Your ISR handlers all start with CLI. This is not necessary if you install them as interrupt gates. And personally I never understood why trap gates were a thing. I have only ever used interrupt gates. In a preemptible kernel you may want to use STI to enable interrupts if conditions permit it, but in the first-level interrupt handler there is usually no point, and lots of things that can go wrong. Also STI before IRET is foolish, since IRET pops the flags off the stack, so there is only a minuscule amount of time before the interrupt flag is overwritten by whatever is on stack.

All of your interrupt handlers clobber registers. Before jumping to isr_common_stub, they overwrite RDI and RSI. Not good. You must ensure all registers return to the state they were in before the interrupt. Else you'll get bugs like you wouldn't believe.

Not remapping the PIC is going to be a problem. If it is initialized to PC standard, you will get 18 double faults per second as soon as you enable IRQ0. The aftermath of IBM misunderstanding Intel's spec back in 1980.

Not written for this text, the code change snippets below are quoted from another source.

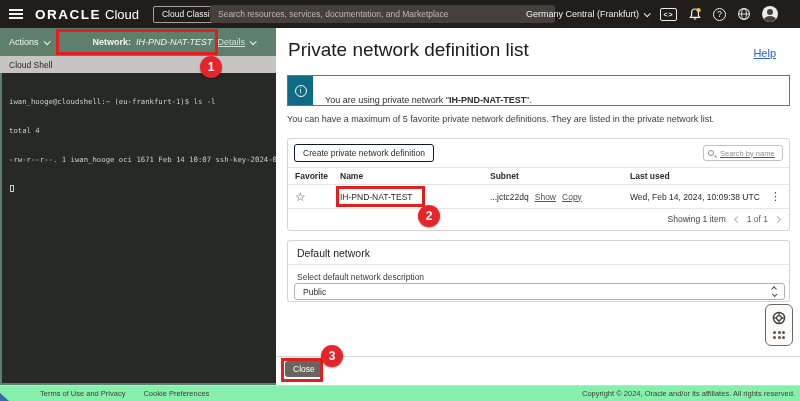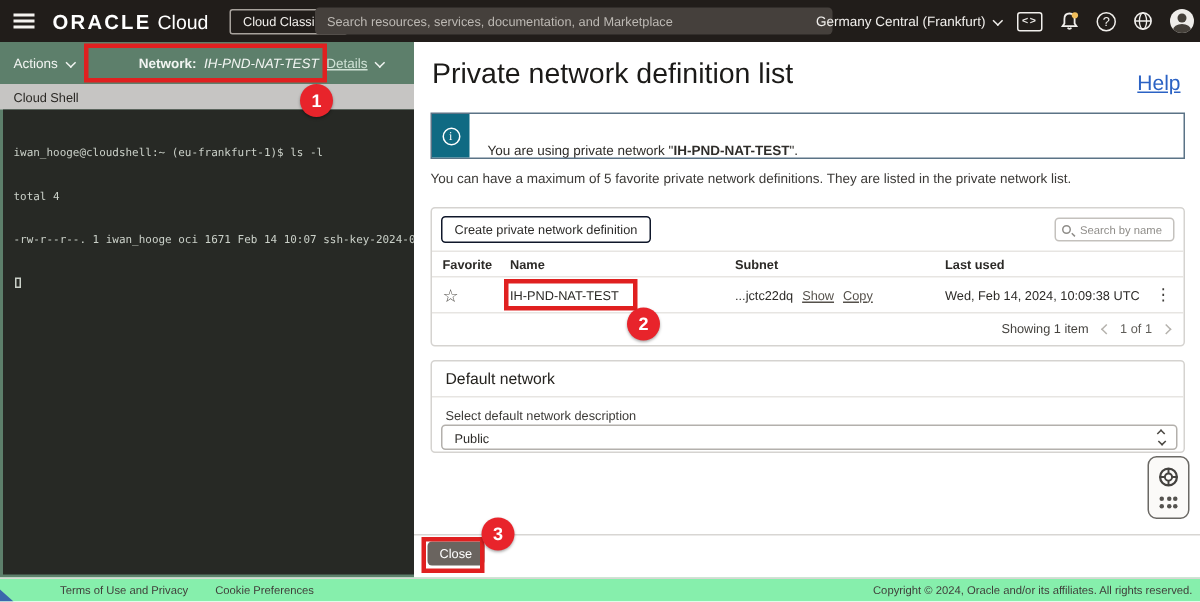"Germany Central (Frankfurt)" .tb-right { right: 4px -> 22px }
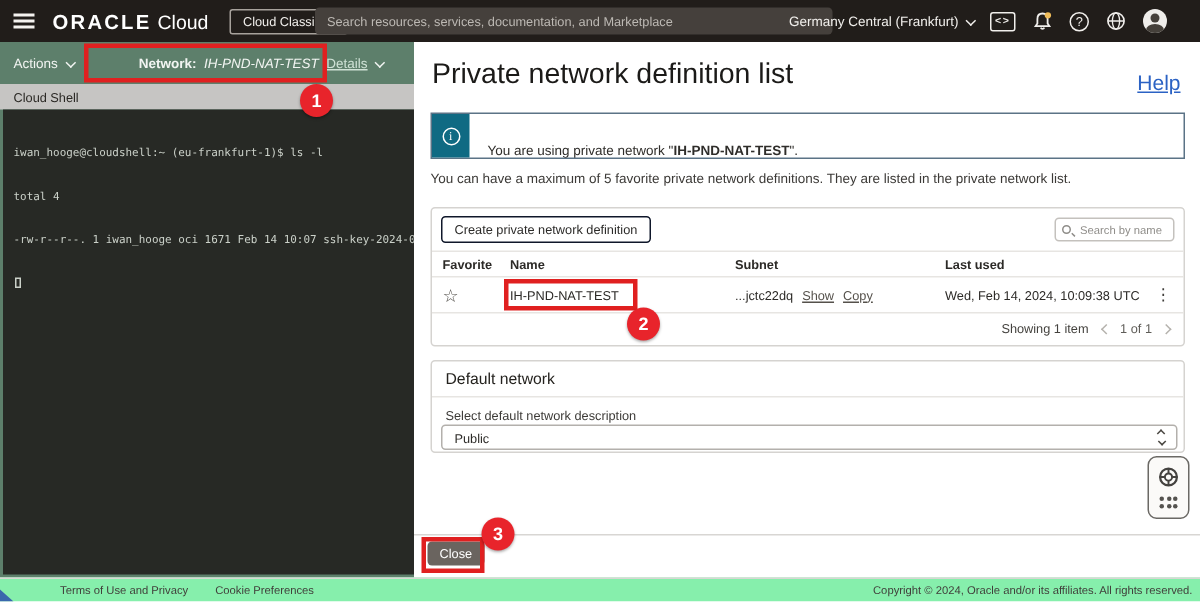"Help" .help-link { font-size: 14px -> 11px; right: 13px -> 24px }
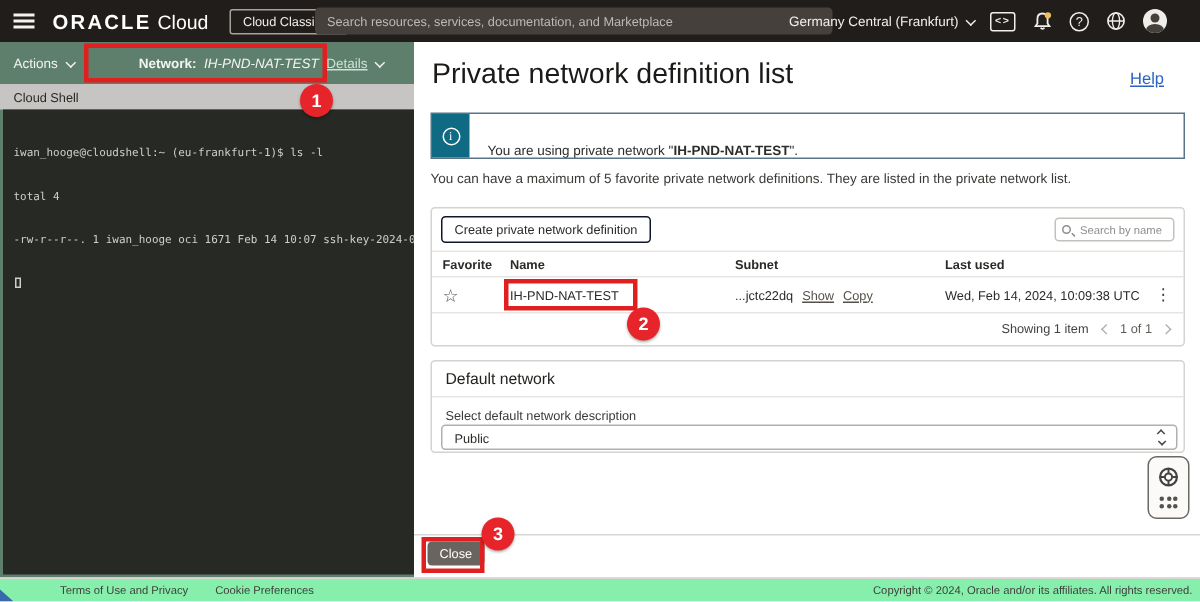"Search by name" .mini-search input { text-decoration: none -> underline }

There is no need to disable the PIC while initializing the IDT. Before initializing the IDT, your interrupt flag should be zero, and that means the PIC can stand on its hands and waggle its feet and it won't impress the CPU. If the IF is not zero, then fix that post-haste, as you are not in a position to handle interrupts in that state. Also, you set the gate type to 15, which means "trap gate". Set it to 14 ("interrupt gate") to automatically clear the IF before even the first instruction is executed. As I said, I never understood why that feature (that being trap gates) even exists.

What else could it be? Is your TSS set up correctly? And the task register loaded correctly?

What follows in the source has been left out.